## TASK PROMPT
Collect each line of the entries that holds the string "número".

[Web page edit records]

______________________________

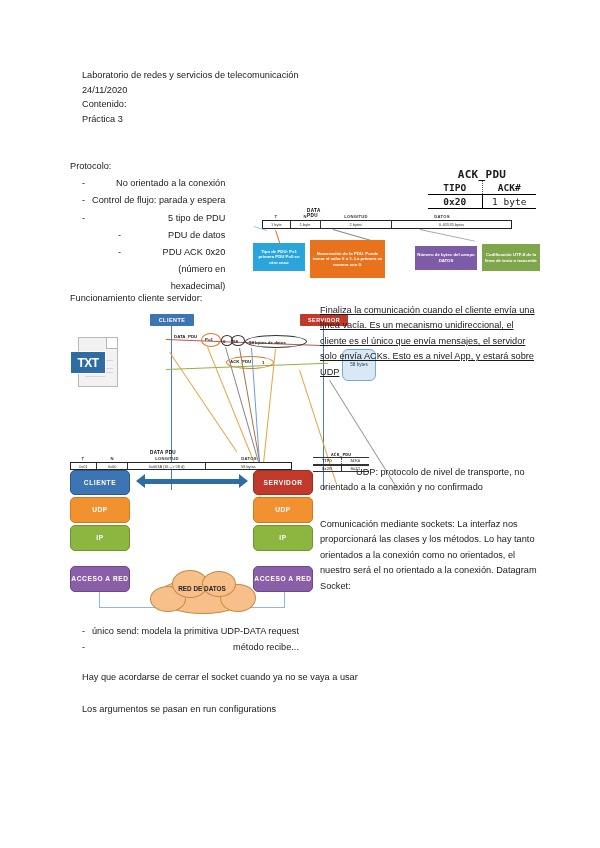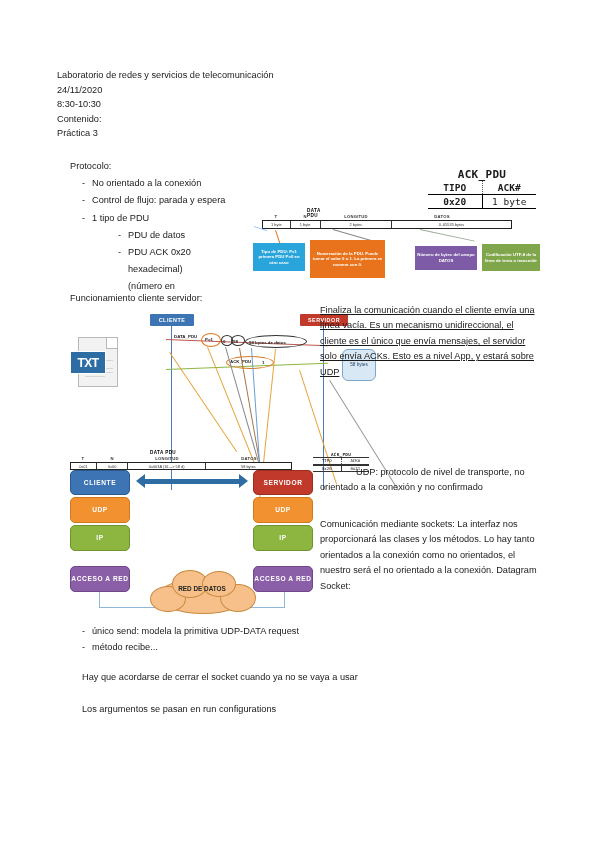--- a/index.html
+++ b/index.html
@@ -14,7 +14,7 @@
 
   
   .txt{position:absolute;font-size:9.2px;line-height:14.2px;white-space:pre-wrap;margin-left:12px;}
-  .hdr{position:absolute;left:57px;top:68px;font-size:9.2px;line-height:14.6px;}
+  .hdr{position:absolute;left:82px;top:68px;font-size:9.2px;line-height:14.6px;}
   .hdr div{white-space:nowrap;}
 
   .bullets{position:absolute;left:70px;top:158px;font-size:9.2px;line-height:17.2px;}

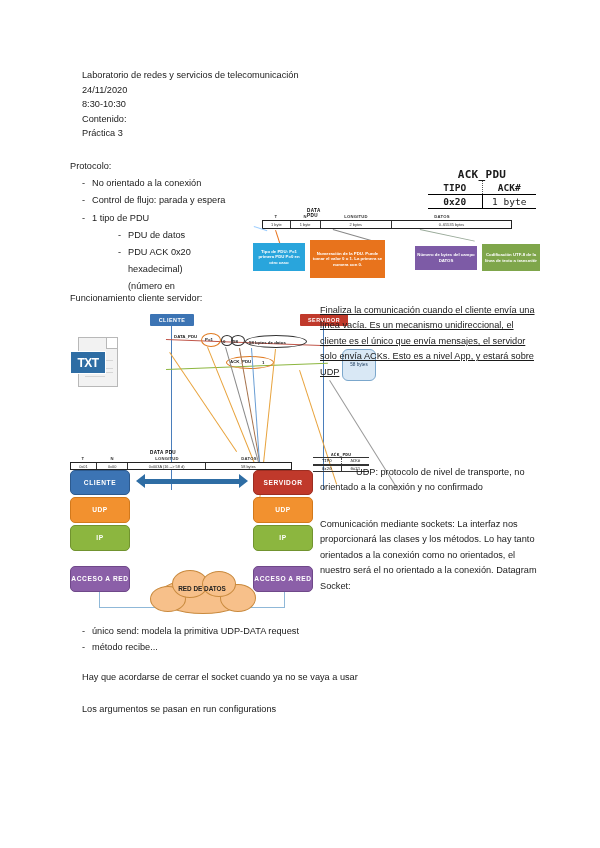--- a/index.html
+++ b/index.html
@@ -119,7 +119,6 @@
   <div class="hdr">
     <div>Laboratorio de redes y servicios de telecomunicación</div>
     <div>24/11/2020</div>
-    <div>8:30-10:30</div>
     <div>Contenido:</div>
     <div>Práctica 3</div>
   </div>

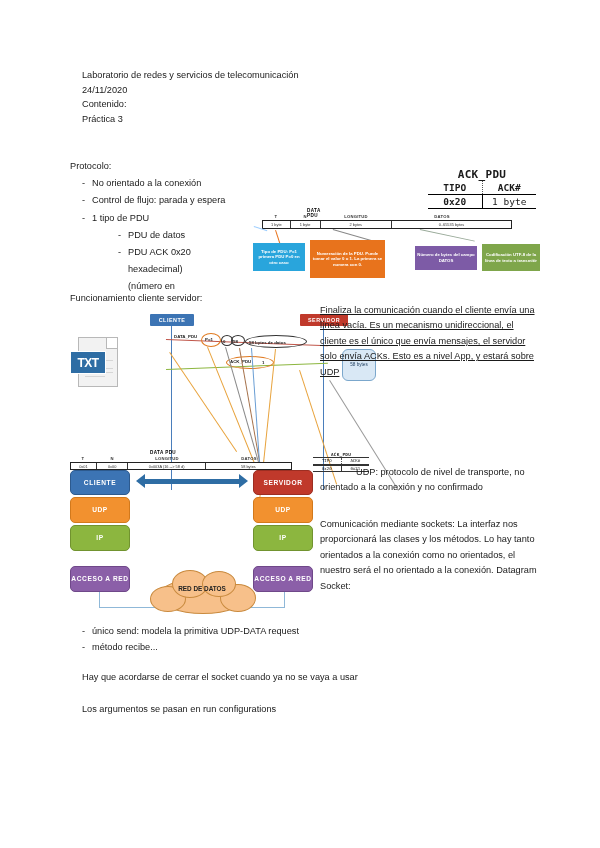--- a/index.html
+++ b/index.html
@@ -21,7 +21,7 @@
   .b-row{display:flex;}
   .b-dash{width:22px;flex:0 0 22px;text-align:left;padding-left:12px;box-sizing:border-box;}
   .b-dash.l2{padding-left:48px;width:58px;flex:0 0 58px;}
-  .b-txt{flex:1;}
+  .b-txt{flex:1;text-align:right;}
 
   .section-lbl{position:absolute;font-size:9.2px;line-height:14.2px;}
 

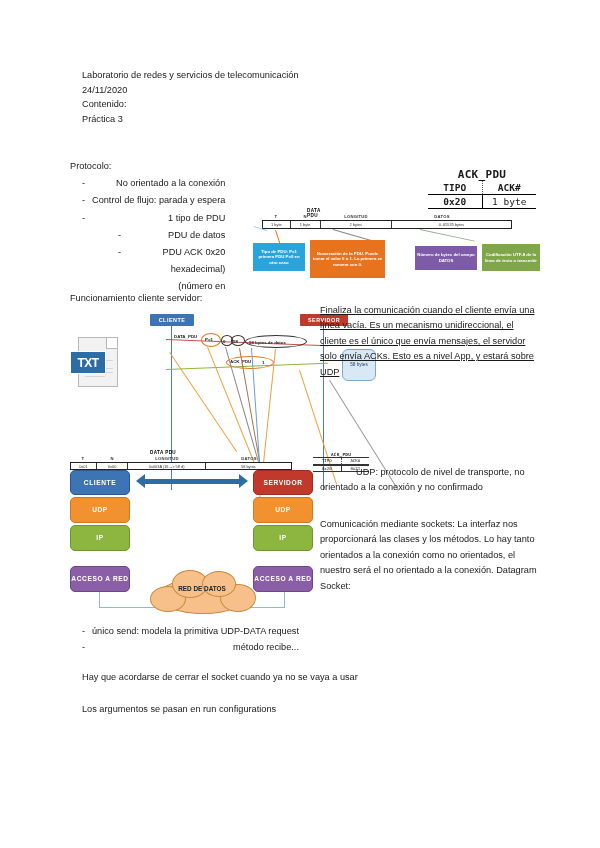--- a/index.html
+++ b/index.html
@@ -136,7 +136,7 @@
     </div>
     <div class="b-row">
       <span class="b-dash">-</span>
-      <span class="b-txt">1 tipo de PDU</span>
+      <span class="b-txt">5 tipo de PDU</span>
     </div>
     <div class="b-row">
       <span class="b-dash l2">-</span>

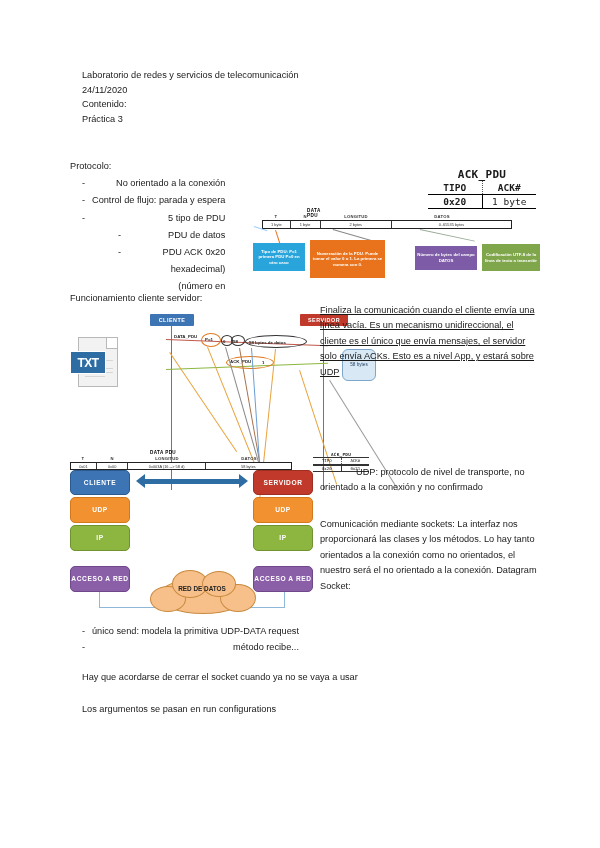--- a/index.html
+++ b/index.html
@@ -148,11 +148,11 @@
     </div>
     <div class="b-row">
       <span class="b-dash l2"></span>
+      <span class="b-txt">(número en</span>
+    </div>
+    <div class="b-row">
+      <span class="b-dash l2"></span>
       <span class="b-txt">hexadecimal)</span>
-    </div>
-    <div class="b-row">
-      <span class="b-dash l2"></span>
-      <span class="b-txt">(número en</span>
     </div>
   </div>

______________________________

## FINISHED TASK
+      <span class="b-txt">(número en</span>
-      <span class="b-txt">(número en</span>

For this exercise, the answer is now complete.